Being at home for the weekend after two weeks in the ICU of the stroke trauma team, was a tonic for Nicole. She was radiant. She was still mute but you could tell she was aware that she was home. She and I we communicating in some way I can't explain very well. Looks, touches, me talking trying to get close to what she wanted me to see or understand, head shakes yes or no. It bloody worked! I had promised her a few days earlier that we would go one step at a time. When she tried to express something we would not go on to anything else until I understood her, no matter how long it took. She was not going to be frustrated by losing her voice. The time I was spending at night online communicating with people who knew what she was facing paid off so much. I learned the right questions for the doctors and the therapists. I had insight into how to work the system to her advantage. I was no longer in the dark about what help she needed to have the best chance of as much recovery as would be possible. Now to make it happen.
I took her back to the hospital on Sunday night. As during our drive home from the hospital, Nicole was terrified. Remember, everything she sees she sees for the first time. Within a minute or two of getting in the car we are speeding down an expressway in traffic. She whimpered and tried to duck down. I had to slow down as much as was possible, hold her hand and talk soothingly. I told her where she was, what we were doing. None of it made much sense to her yet, but in time it would. She was my big, beautiful baby.
We were now a week before Christmas. I got to the hospital on Monday morning to find Nicole walking up and down to hallway tugging on the nurses gowns, yelling, "therapy, therapy!" Everybody was smiling.
A meeting with Dr. Lawrence, Dr. Minuk and a group of therapists. They were cautious with offering up too much hope. She had sustained major brain damage to her frontal lobe, the broca center destroyed. She is fluent aphasic. She has major damage to her right field of vision, it will never come back.

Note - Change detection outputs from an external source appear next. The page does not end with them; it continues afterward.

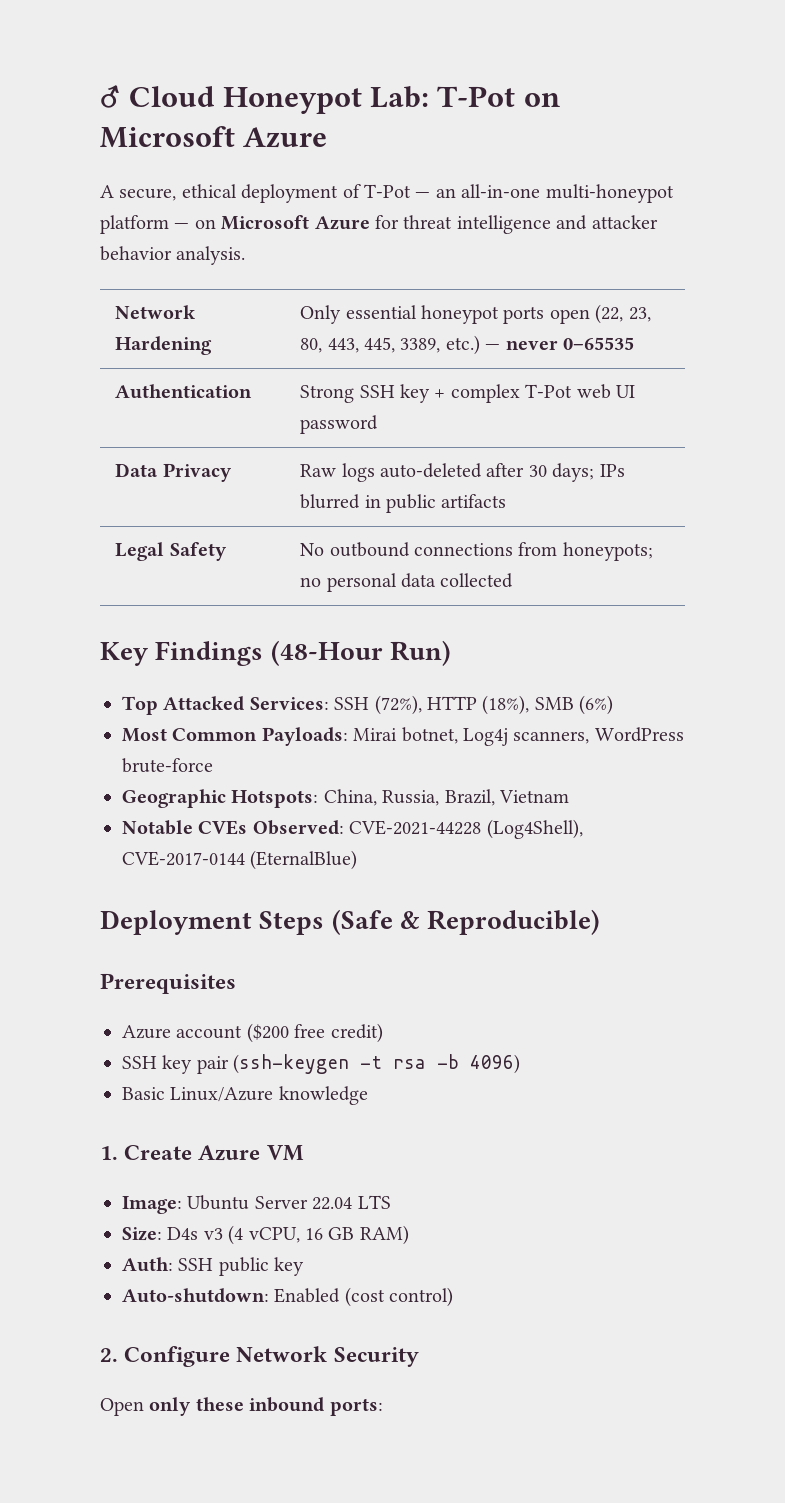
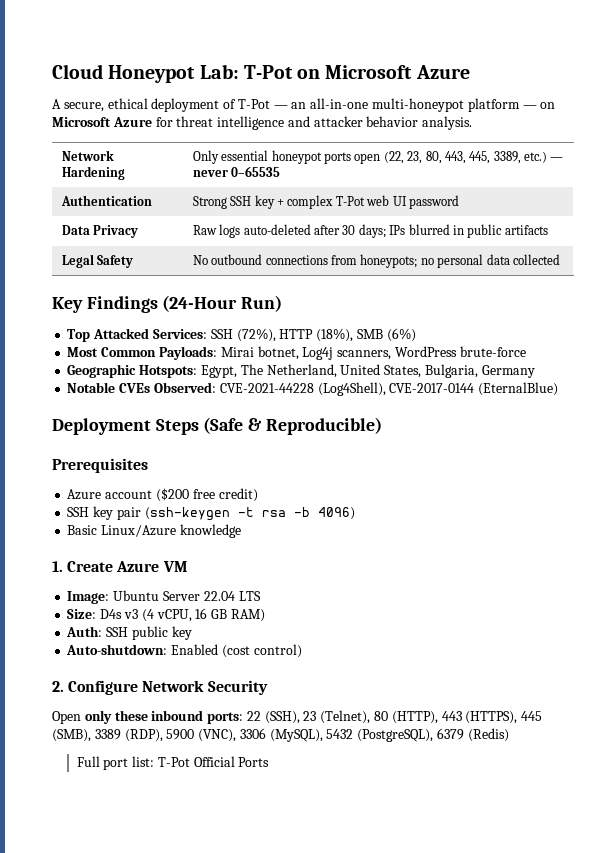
- ♂ Cloud Honeypot Lab: T-Pot on Microsoft Azure
+ Cloud Honeypot Lab: T-Pot on Microsoft Azure
- Key Findings (48-Hour Run)
+ Key Findings (24-Hour Run)
- Geographic Hotspots: China, Russia, Brazil, Vietnam
+ Geographic Hotspots: Egypt, The Netherland, United States, Bulgaria, Germany
- Open only these inbound ports:
+ Open only these inbound ports: 22 (SSH), 23 (Telnet), 80 (HTTP), 443 (HTTPS), 445 (SMB), 3389 (RDP), 5900 (VNC), 3306 (MySQL), 5432 (PostgreSQL), 6379 (Redis)
+ Full port list: T-Pot Official Ports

We were told, as I had already learned, that time was of the essence. The sooner therapy started the better. The best thing now was to place her into a convalescent hospital for the allotted three months. Nicole and I were behind this idea. We had already started. I gave Nicole pencil and paper. I still have the marks and notes she made in the early days on those sheets of papers. That week her voice came back. She could say words. The wrong words mostly. No sentences. We had a discussion a few days earlier with Dr. Minuk who suggested that because Nicole was a true left handed person she had a better chance at gaining back some of the deficits. When I looked into that it seemed so. The afternoon I was writing and reciting numbers one through ten. She could say some of them, not others. It was encouraging. Next morning at home, very early, the phone rings. A hoarse little voice proclaiming loudly, "1,2,3,4,5,6,7,8,9,10 and I can go FOREVER". That, I shall never, ever forget. A sentence! A whole idea expressed! That was not going to happen very often for many, many months. If it happened once, surely we could make it happen more frequently.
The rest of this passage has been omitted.